┌──

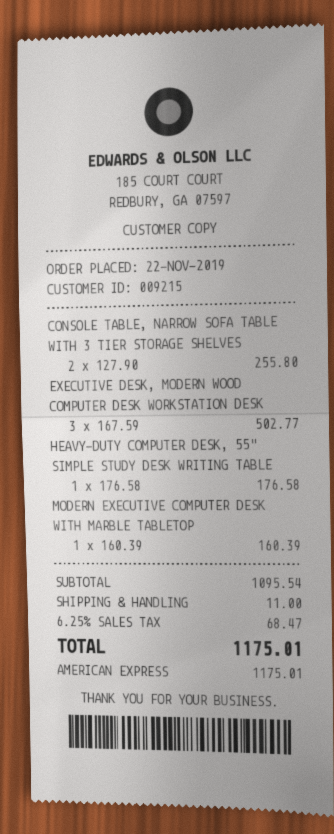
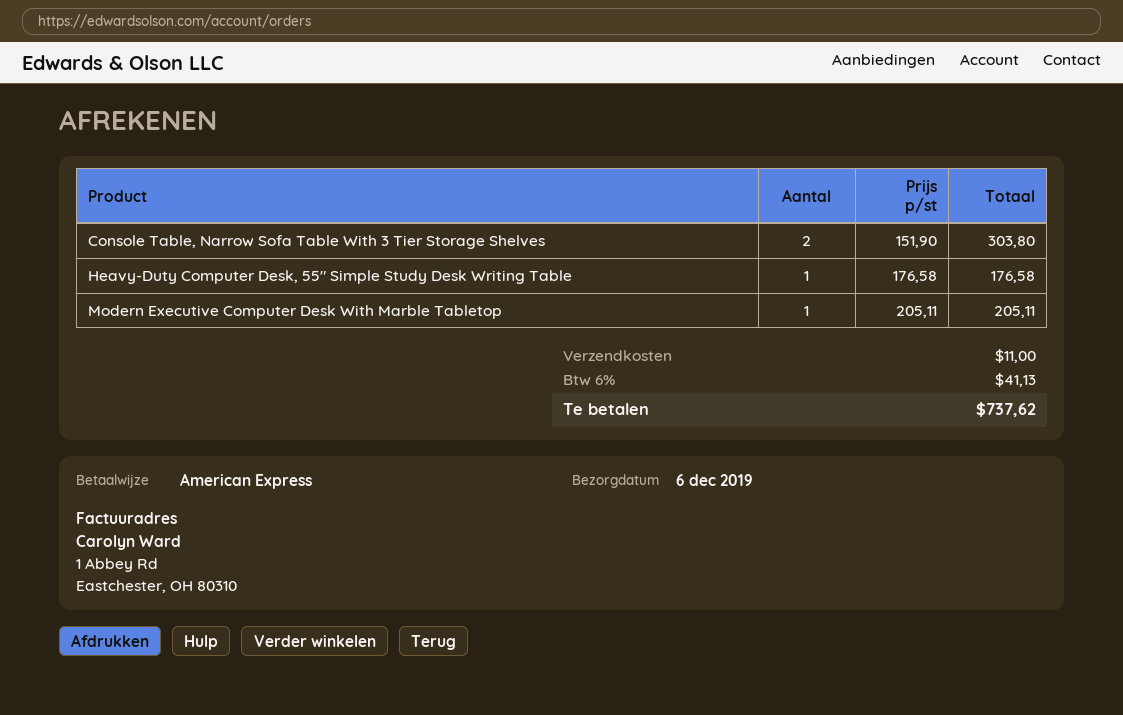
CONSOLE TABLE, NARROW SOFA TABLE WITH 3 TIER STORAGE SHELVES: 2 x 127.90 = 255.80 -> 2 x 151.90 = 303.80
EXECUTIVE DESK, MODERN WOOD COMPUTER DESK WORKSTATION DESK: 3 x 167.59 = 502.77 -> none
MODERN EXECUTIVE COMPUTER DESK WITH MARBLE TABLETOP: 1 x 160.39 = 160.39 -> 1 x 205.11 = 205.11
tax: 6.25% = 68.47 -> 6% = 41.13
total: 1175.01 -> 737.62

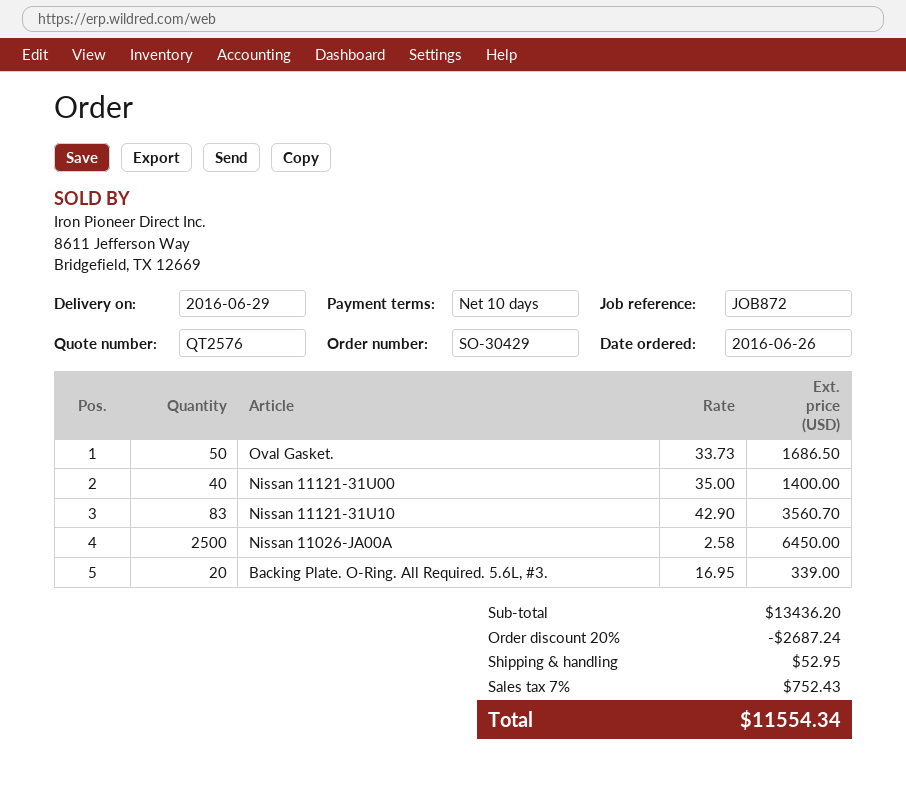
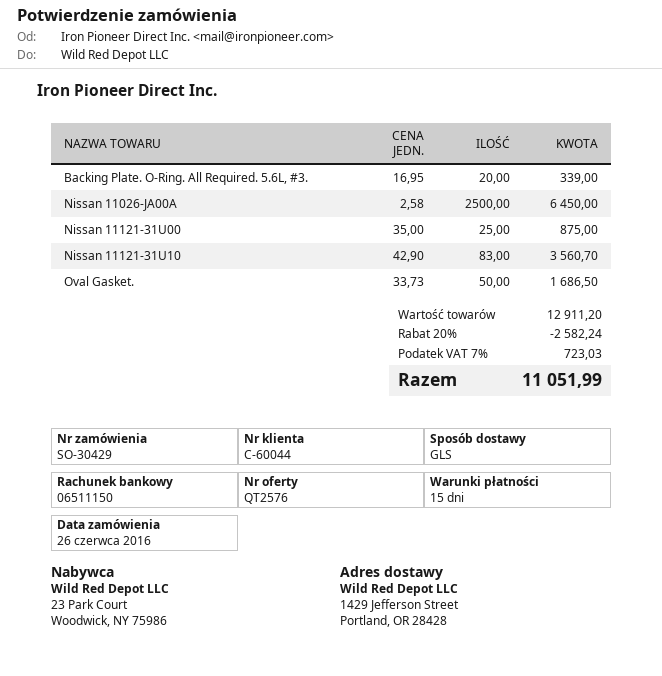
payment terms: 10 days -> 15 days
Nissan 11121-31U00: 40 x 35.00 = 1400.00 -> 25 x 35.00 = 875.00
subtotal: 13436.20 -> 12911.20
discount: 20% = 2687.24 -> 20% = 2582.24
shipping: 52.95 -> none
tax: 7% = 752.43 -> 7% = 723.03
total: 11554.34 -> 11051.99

└──
┌──

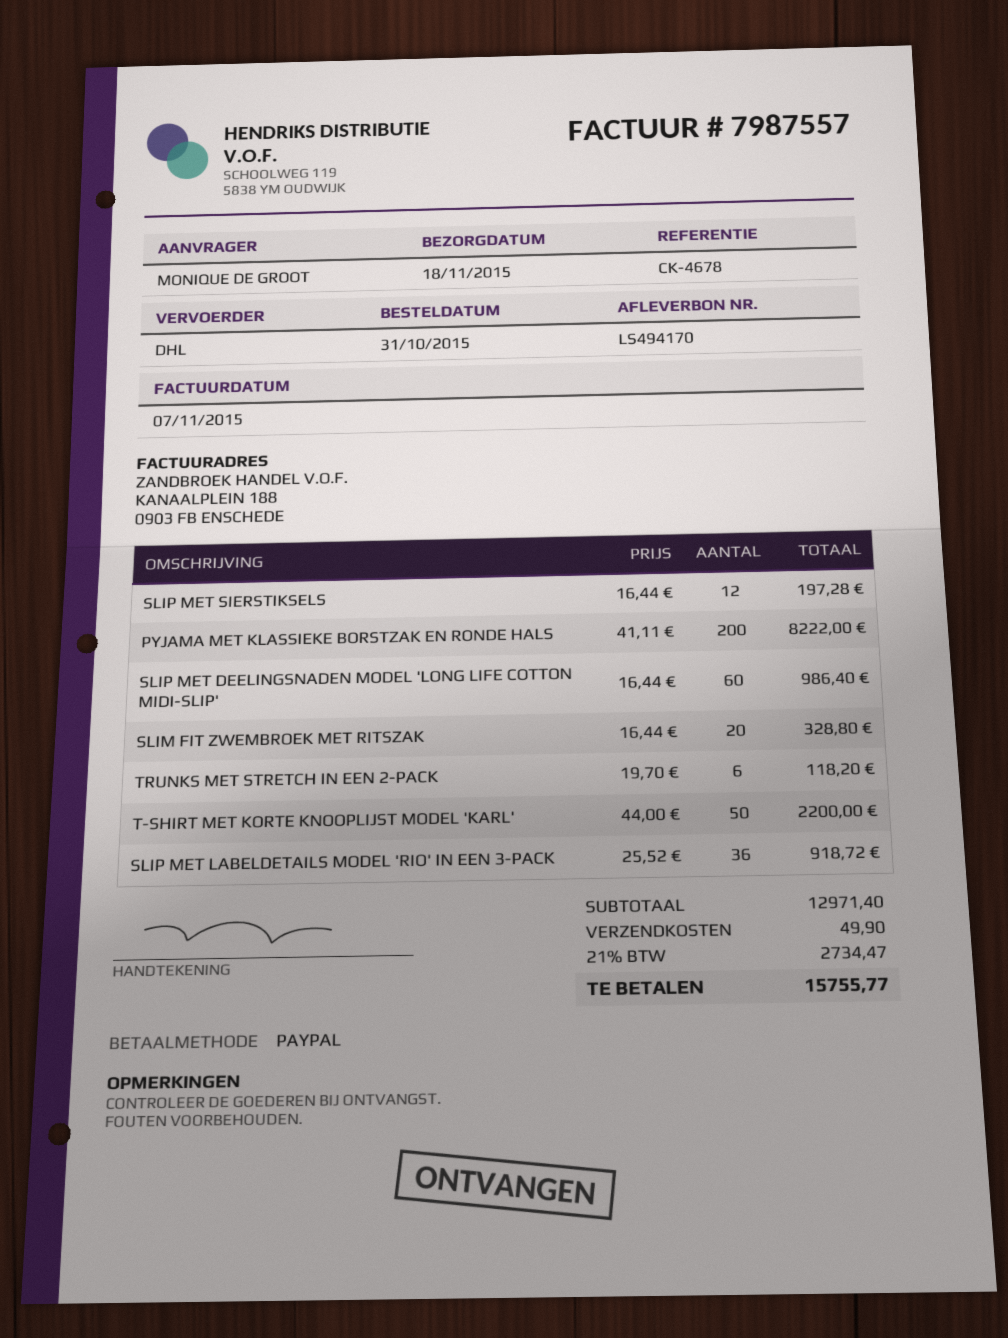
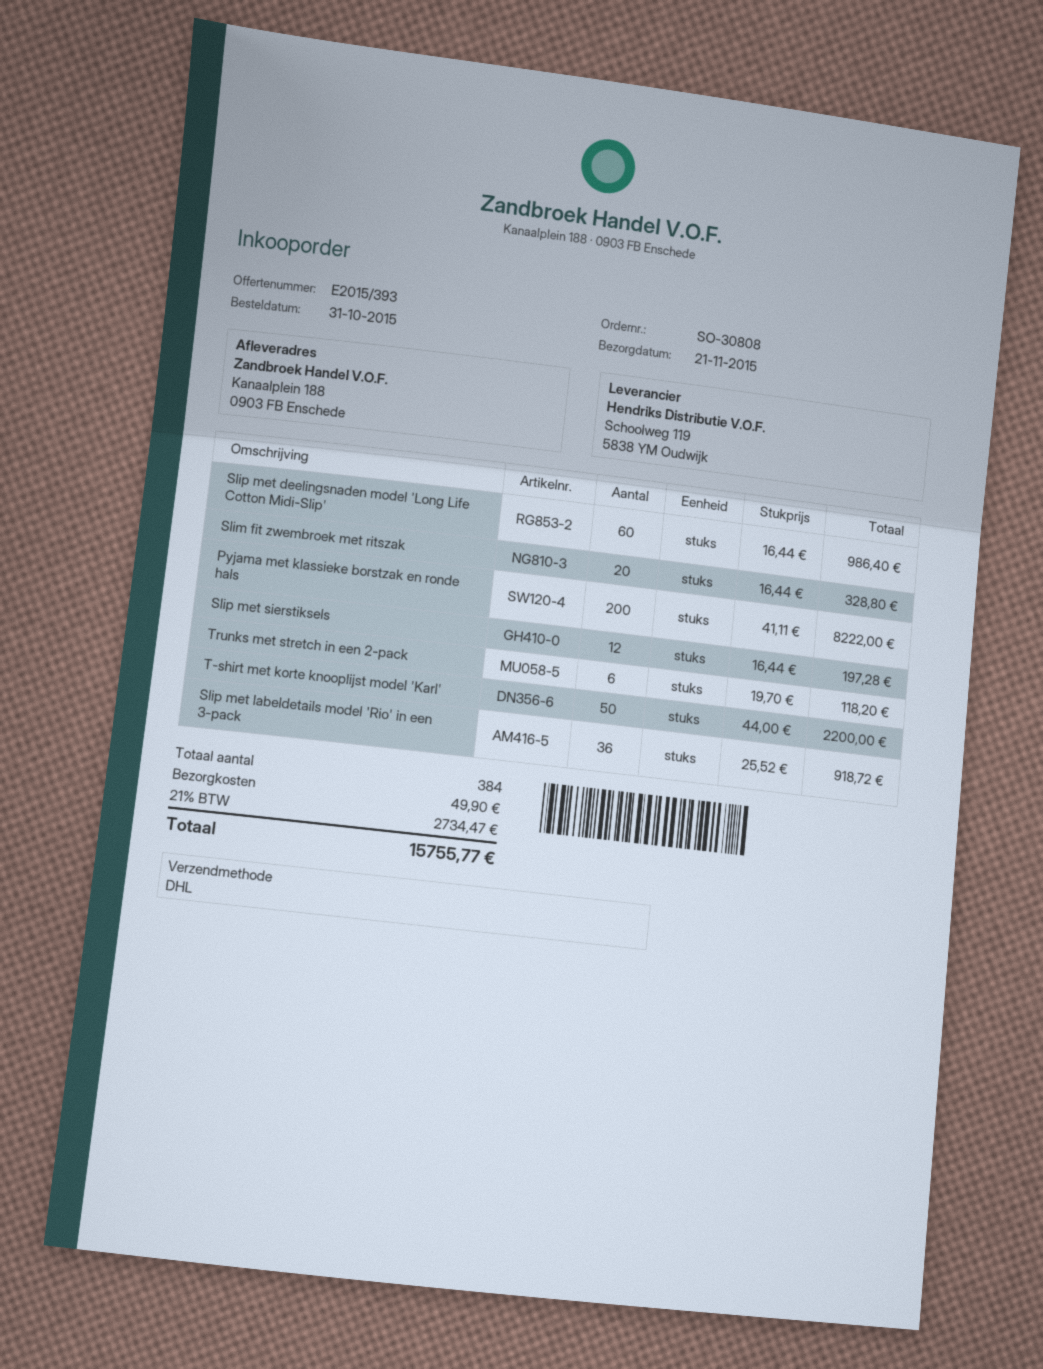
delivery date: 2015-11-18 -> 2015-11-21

└──
┌──

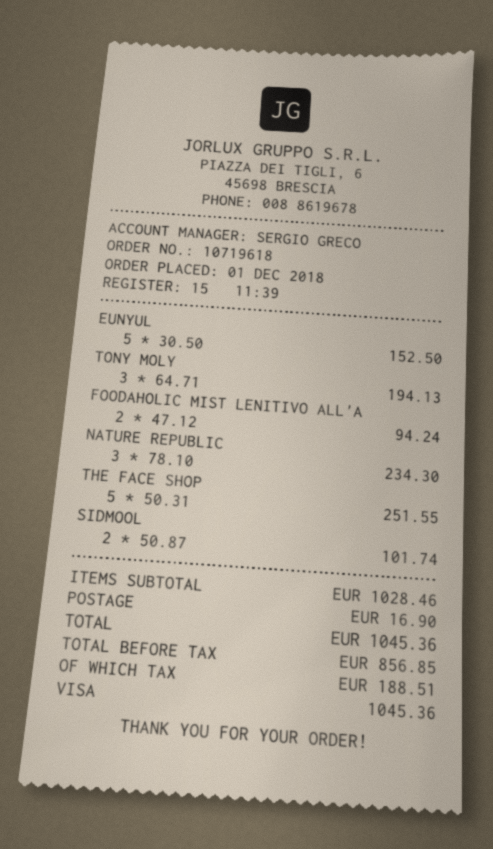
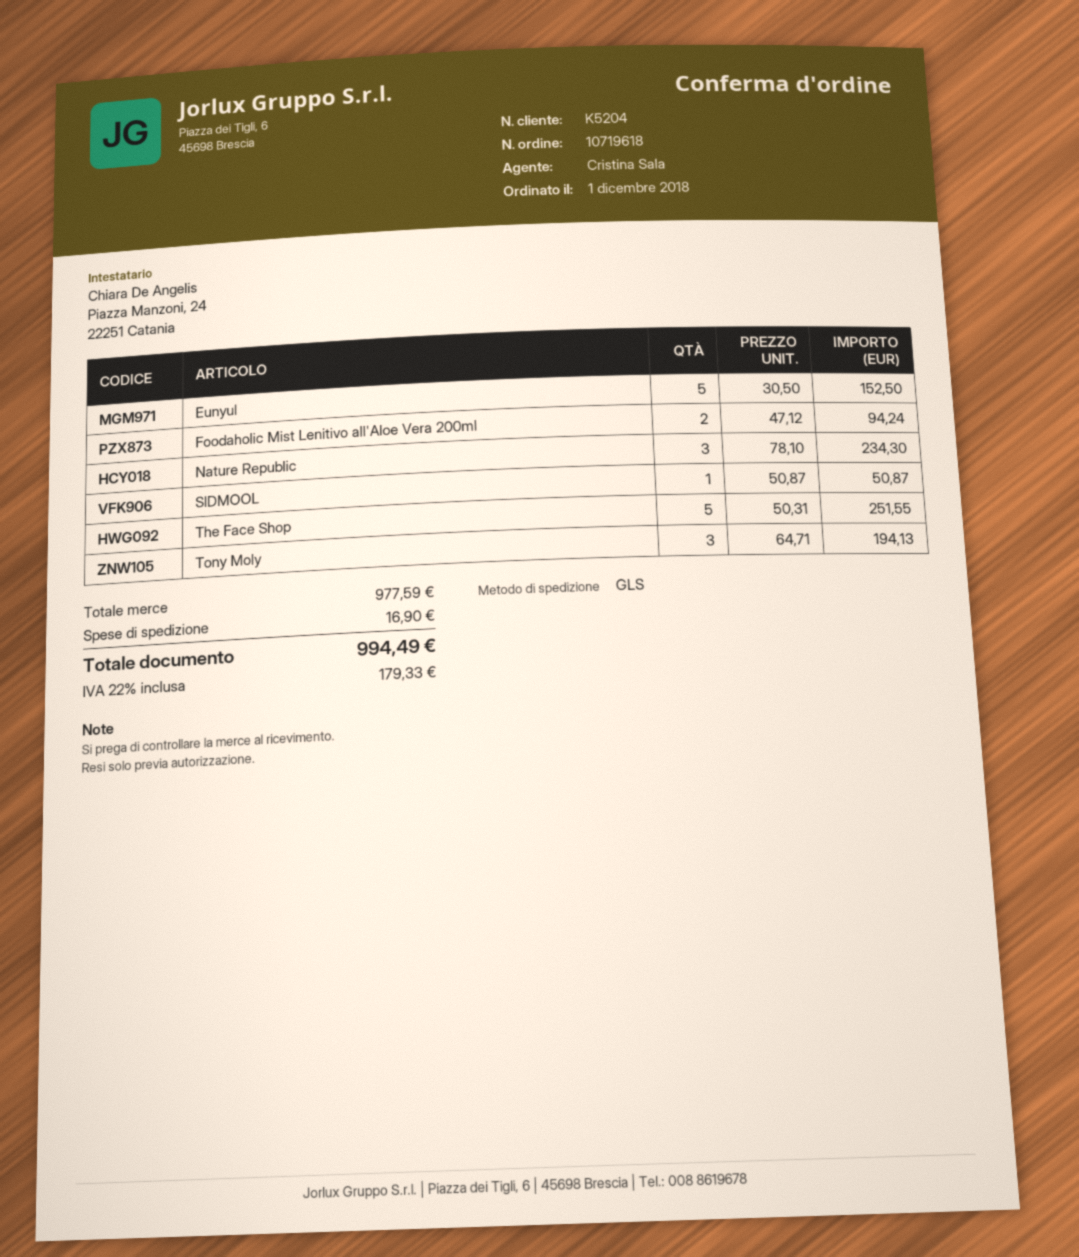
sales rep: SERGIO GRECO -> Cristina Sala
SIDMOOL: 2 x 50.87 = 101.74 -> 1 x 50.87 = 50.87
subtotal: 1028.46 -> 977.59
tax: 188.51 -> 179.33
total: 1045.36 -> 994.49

└──

» INSTRUCTIONS TO FOLLOW: Among the entries above, take the lines from the one with "EXECUTIVE DESK, MODERN" through the one with "Nissan 11121-31U00: 40" and retype them exactly, leaving out the pictures.

» ANSWER TO THIS PROBLEM:
EXECUTIVE DESK, MODERN WOOD COMPUTER DESK WORKSTATION DESK: 3 x 167.59 = 502.77 -> none
MODERN EXECUTIVE COMPUTER DESK WITH MARBLE TABLETOP: 1 x 160.39 = 160.39 -> 1 x 205.11 = 205.11
tax: 6.25% = 68.47 -> 6% = 41.13
total: 1175.01 -> 737.62

payment terms: 10 days -> 15 days
Nissan 11121-31U00: 40 x 35.00 = 1400.00 -> 25 x 35.00 = 875.00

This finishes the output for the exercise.